«El tema es objeto de intensos debates en las Naciones Unidas, que siguen buscando medios más eficaces para proteger y asistir a esos grupos especialmente vulnerables».
(Derechos humanos y los refugiados. ONU. 1994)
Como una expresión de solidaridad con ífrica, continente que tiene la mayoría de refugiados del mundo, la Asamblea General de las Naciones Unidas adoptó la resolución 55/76 el 4 de diciembre de 2000. A partir de 2001 el 20 de junio se conmemora el Día Mundial de los Refugiados para recordar a la humanidad que más de 33 millones de personas están desarraigadas con familias desintegradas y viviendo como refugiados en otro país.
Para proteger los derechos de estas personas, existe la Oficina del Alto Comisionado de las Naciones Unidas para los Refugiados ACNUR que atiende esta problemática en el mundo.
En el decenio 1980-1990, los conflictos armados internos en Centroamérica produjeron como resultado éxodos masivos de cerca de un millón de personas, que plantearon graves problemas económicos, políticos y sociales para los países receptores de esas corrientes masivas.
Eso mismo ocurrió en Guatemala a principios de la década de 1980, cuando miles de guatemaltecos, hombres y mujeres, fuimos obligados a abandonar el país debido a la represión militar desatada contra sectores sociales, étnicos y políticos opuestos a la dictadura de esas épocas.
Existe una clara relación entre el problema de los refugiados y la cuestión de los derechos humanos. Las violaciones de los derechos humanos no sólo son una de las principales causas de los éxodos masivos sino que también descartan la opción de la repatriación voluntaria mientras persistan. Las violaciones de los derechos de las minorías y los conflictos étnicos figuran cada vez más entre las causas fundamentales de los éxodos masivos y los desplazamientos internos.
En América Latina la tradición del asilo es bastante antigua. El Tratado de Montevideo sobre Derecho Penal Internacional, firmado en 1889 fue el primer instrumento regional, relativo al asilo.
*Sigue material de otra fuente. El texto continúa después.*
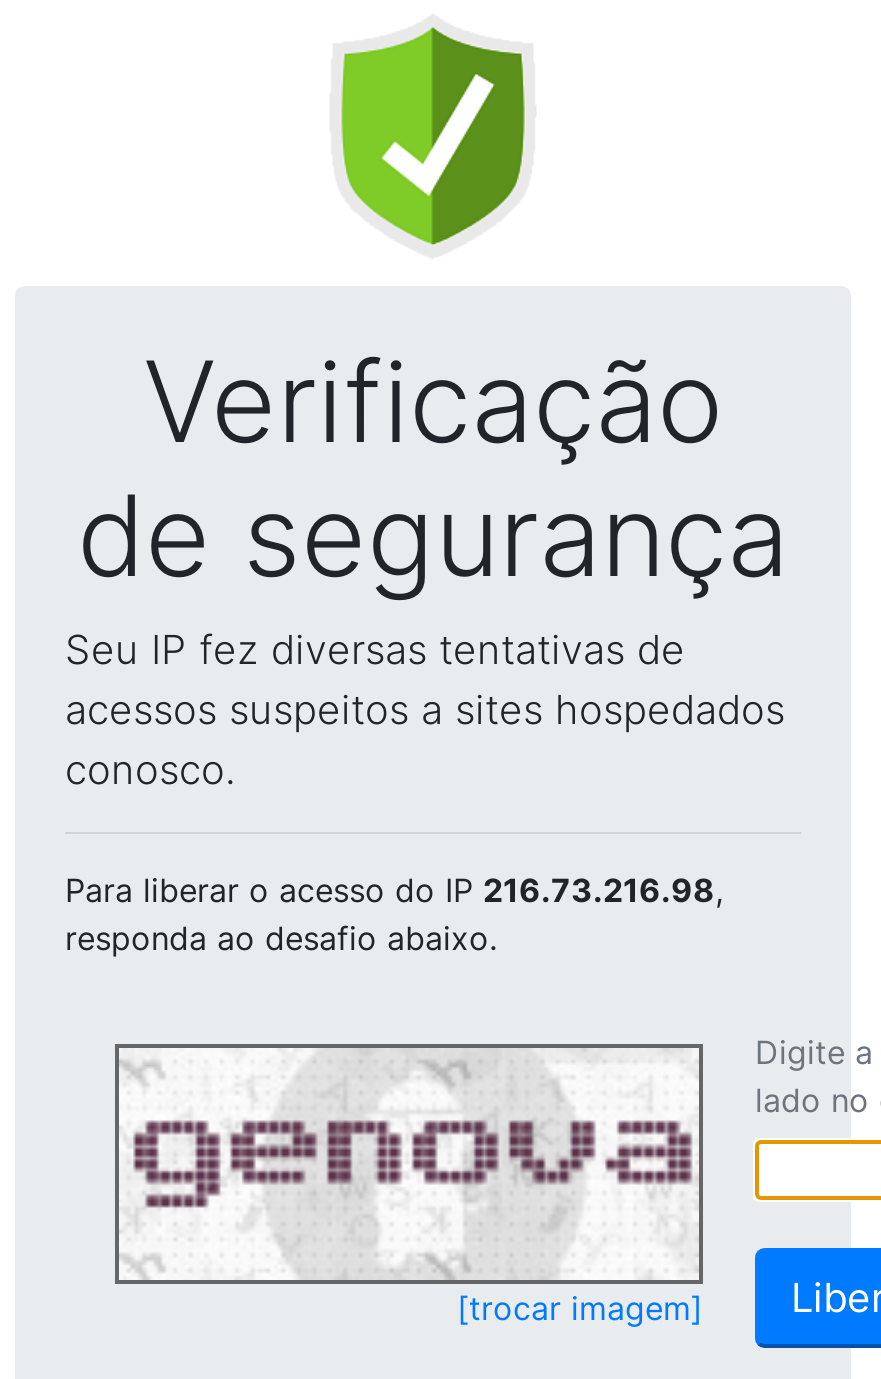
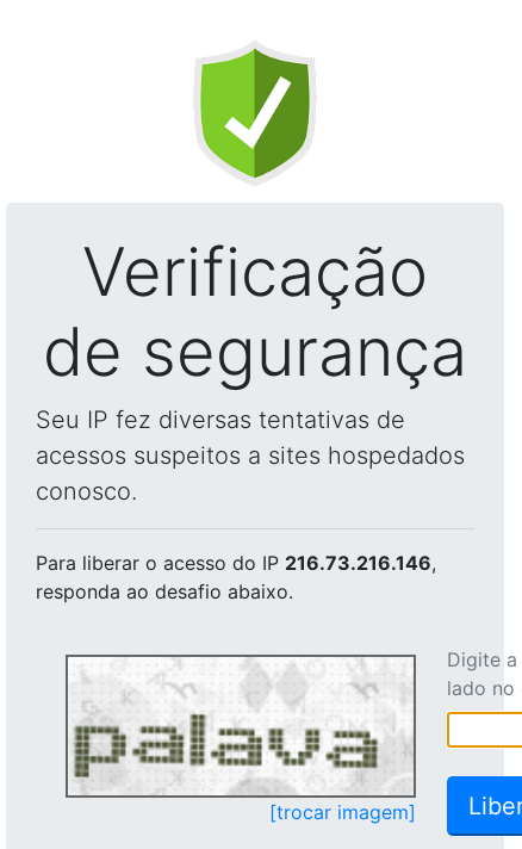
[65,870,723,910] Para liberar o acesso do IP 216.73.216.98, -> [36,551,436,575] Para liberar o acesso do IP 216.73.216.146,
[123,1054,693,1274] [image] -> [69,659,409,793] [image]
Varios instrumentos internacionales establecen y definen normas fundamentales para el tratamiento de los refugiados. Los que se consideran más importantes son la Convención de las Naciones Unidas sobre el Estatuto de los Refugiados de 1951 y su Protocolo de 1967 sobre el Estatuto de los Refugiados.
El artículo 1 de la Convención define el término «refugiado». Se aplicará a toda persona que, «como resultado de acontecimientos ocurridos antes del 1° de enero de 1951 y debido a fundados temores de ser perseguida por motivos de raza, religión, nacionalidad, pertenencia a determinado grupo social u opiniones políticas, se encuentre fuera del país de su nacionalidad y no pueda o, a causa de dichos temores, no quiera acogerse a la protección de tal país; o que, careciendo de nacionalidad y hallándose, a consecuencia de tales acontecimientos, fuera del país donde antes tuviera su residencia habitual, no pueda o, a causa de dichos temores, no quiera regresar a él».
P.S.: Mi solidaridad con la periodista Marielos Monzón, por las amenazas violentas recibidas de parte del señor Giovanni Fratti, quien junto a otros, encabeza al grupo de personas urbano céntricas «vestidas de blanco», que con frecuencia organizan protestas contra la actual administración, exigiendo justicia y combate a la impunidad.